### REQUIRED WORK
For this exercise, retype every record below exactly and keep the pictures out.

□ □ □ □

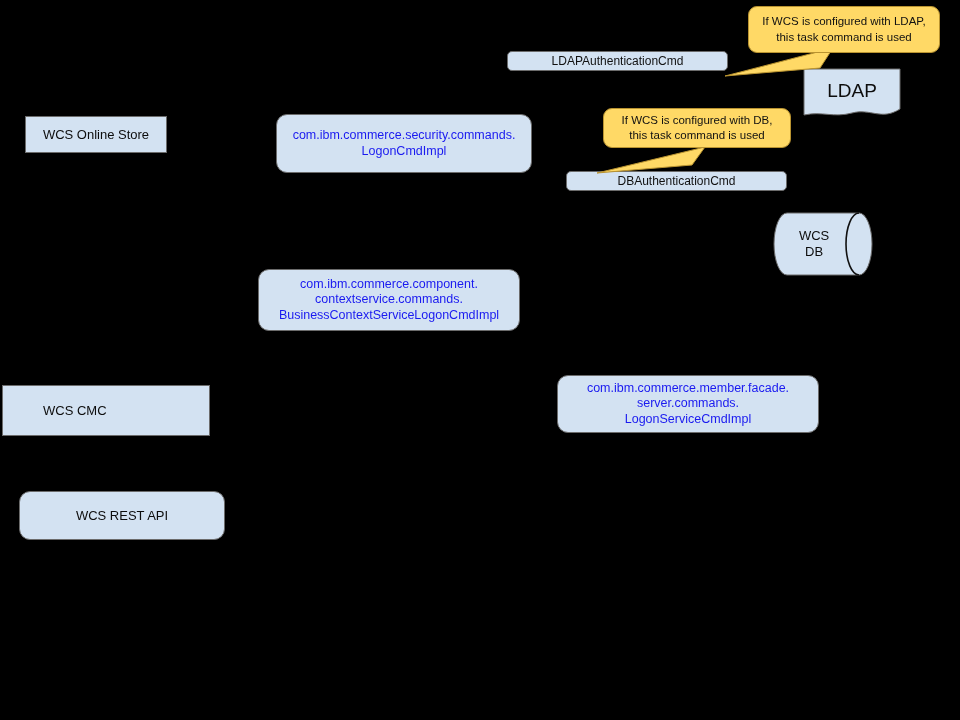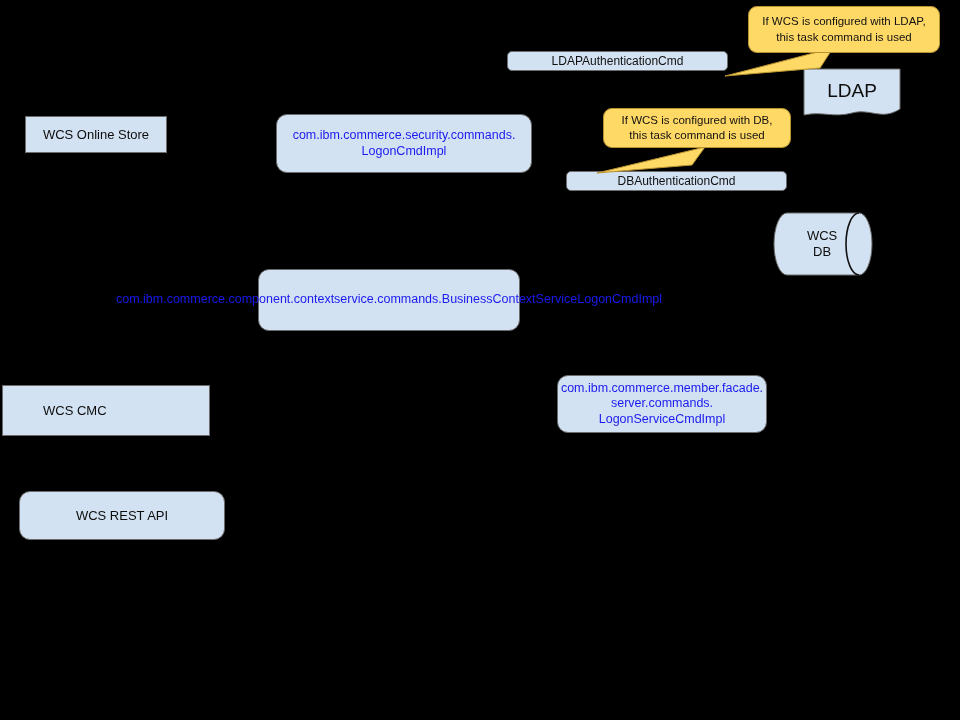"WCS" .cylinder .cyllabel { padding-left: 8px -> none }
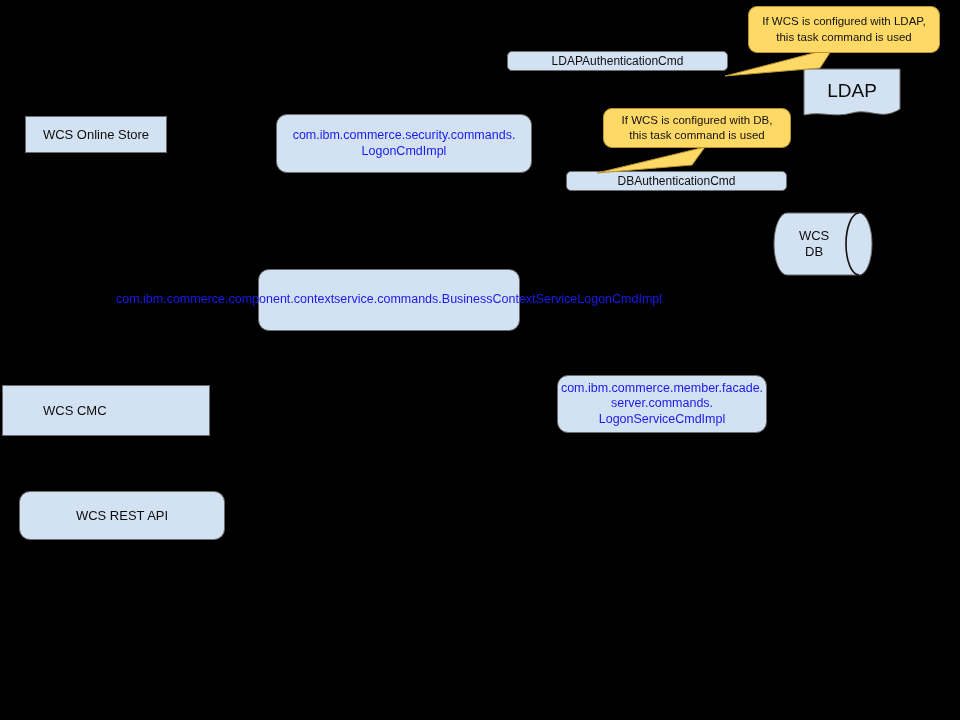"com.ibm.commerce.component." div.node { flex-direction: row -> column }
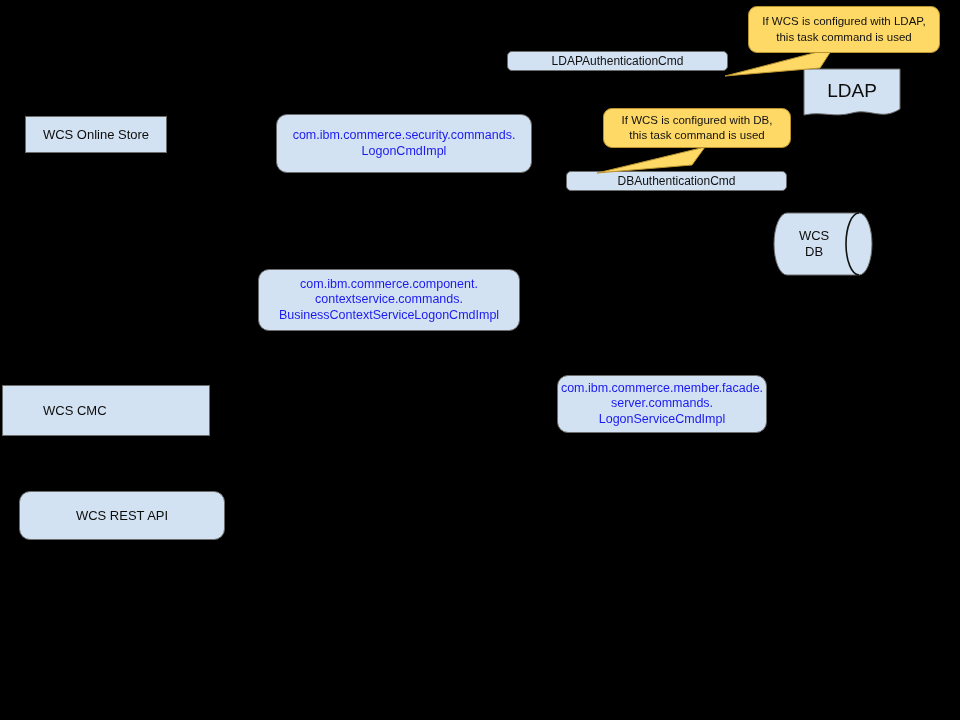"com.ibm.commerce.member.facade." div.node { width: 210px -> 262px }
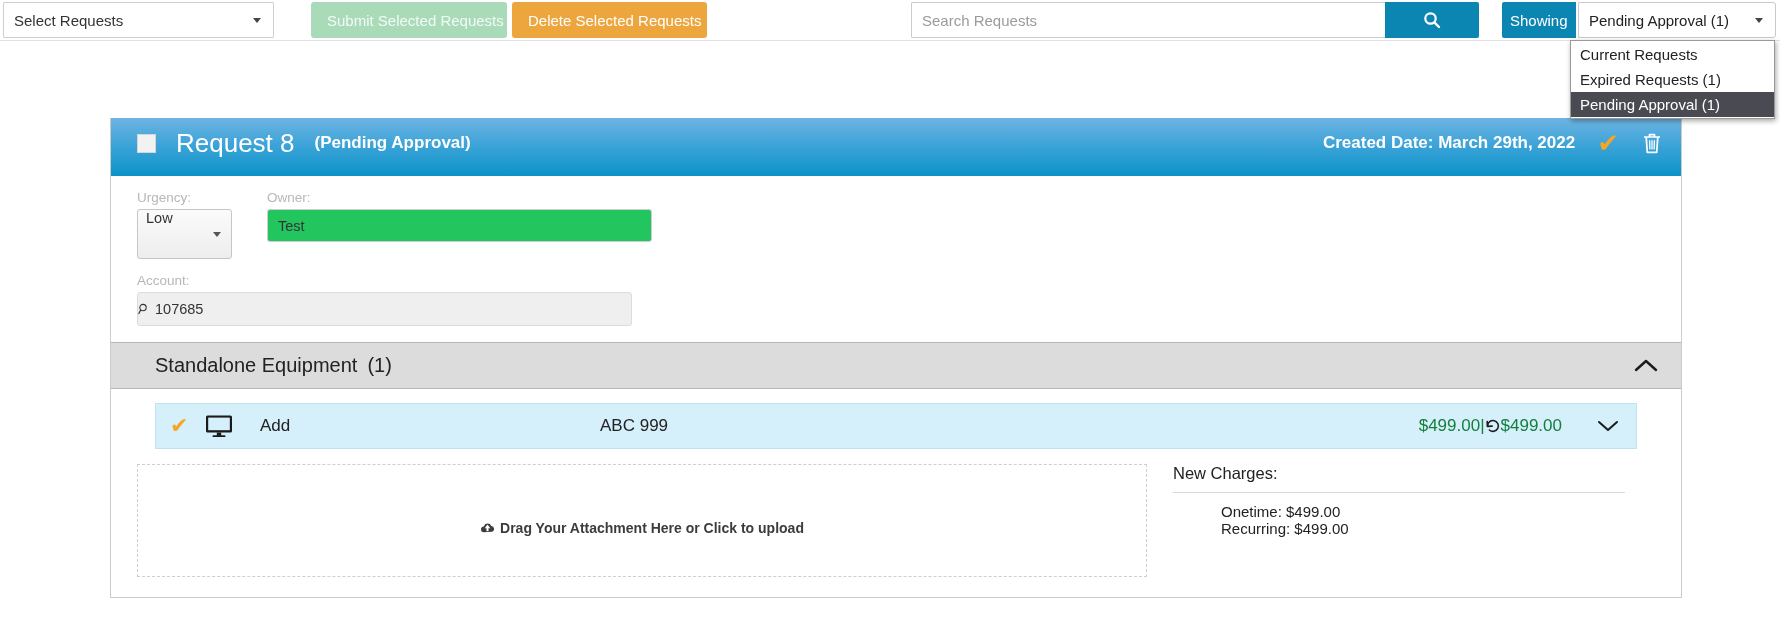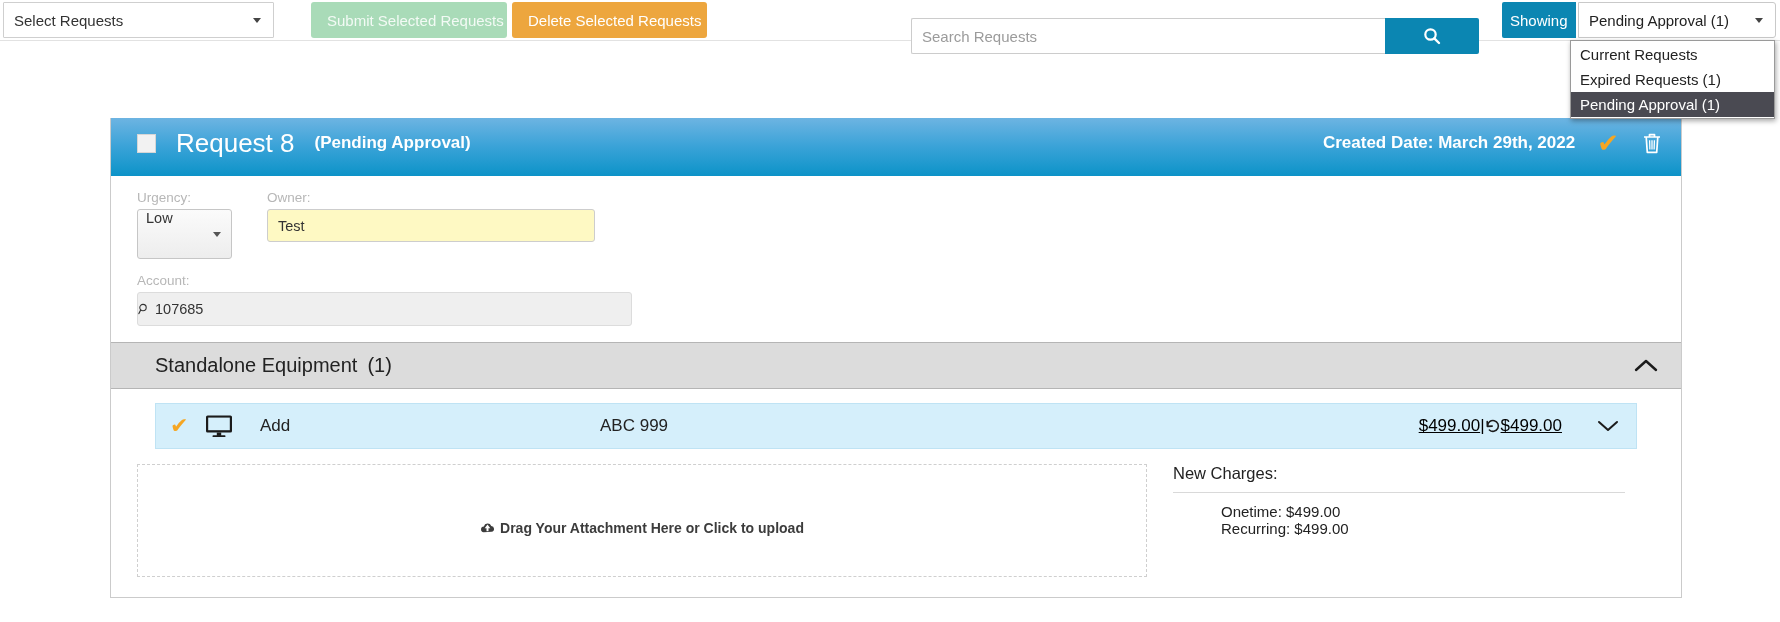"Search Requests" .search-wrap { top: 18px -> 2px }
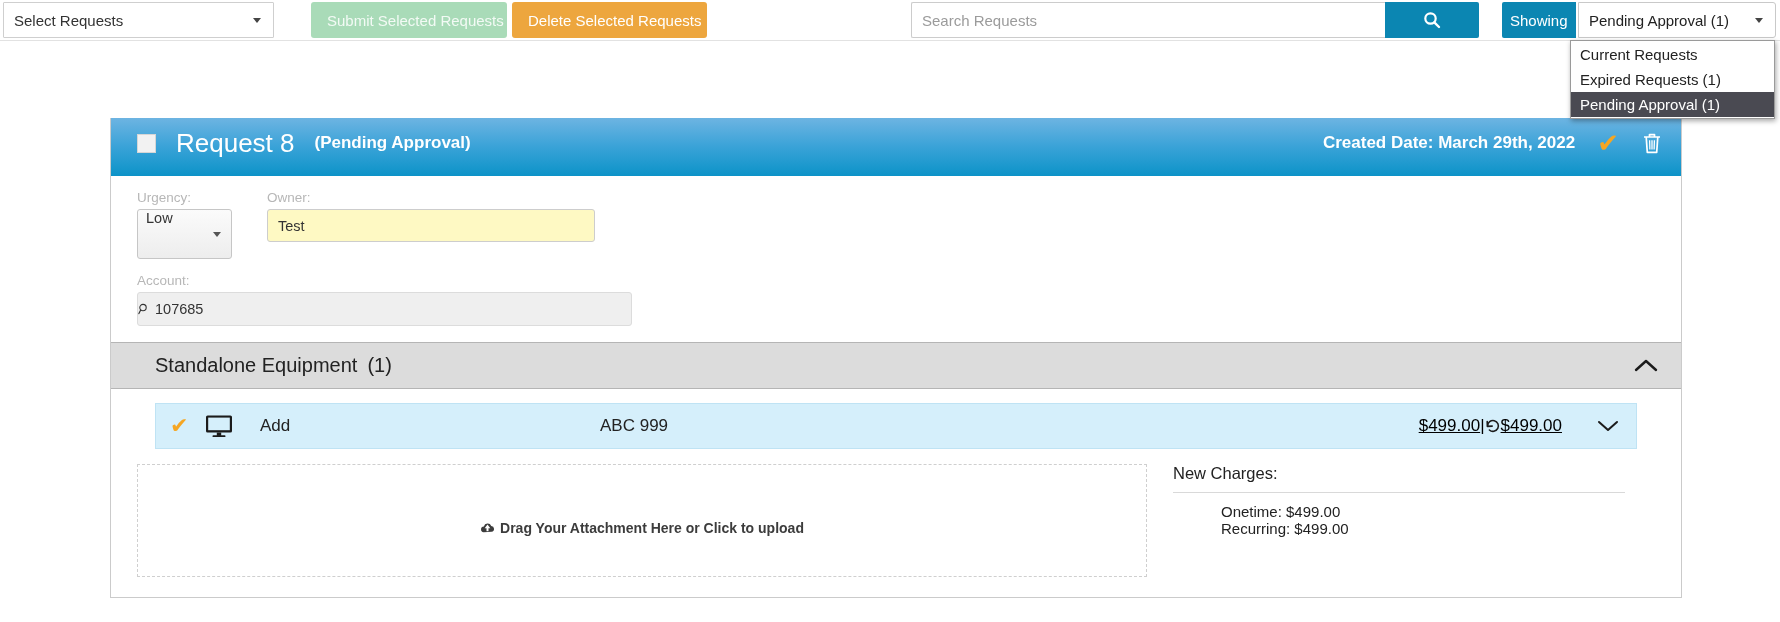"Test" .owner-input { background: #fef9c3 -> #22c55e; width: 328px -> 385px }
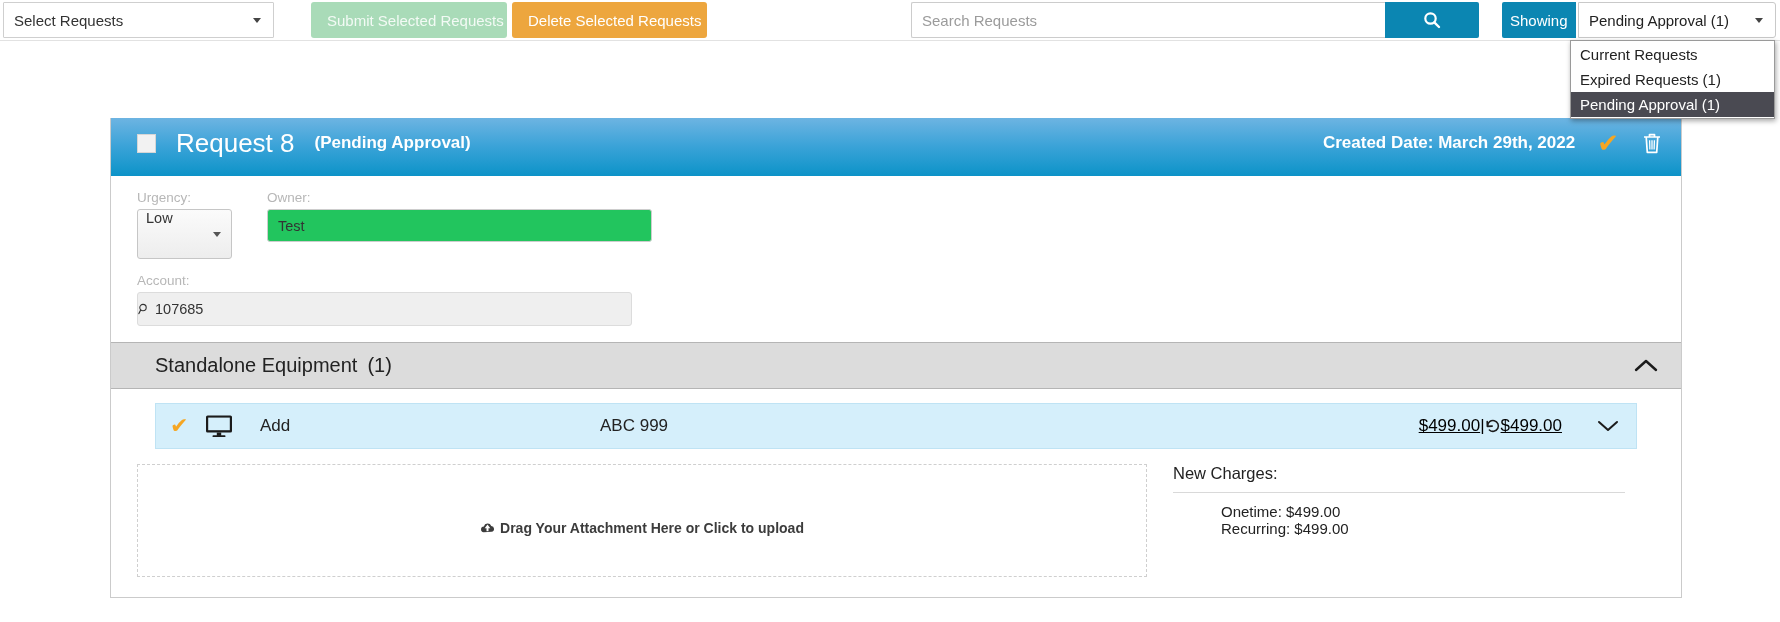"$499.00" .eq-price { color: #000000 -> #15803d; text-decoration: underline -> none }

□ □ □ □

### REPLY TO THE TASK
"WCS" .cylinder .cyllabel { padding-left: 8px -> none }
"com.ibm.commerce.component." div.node { flex-direction: row -> column }
"com.ibm.commerce.member.facade." div.node { width: 210px -> 262px }
"Search Requests" .search-wrap { top: 18px -> 2px }
"Test" .owner-input { background: #fef9c3 -> #22c55e; width: 328px -> 385px }
"$499.00" .eq-price { color: #000000 -> #15803d; text-decoration: underline -> none }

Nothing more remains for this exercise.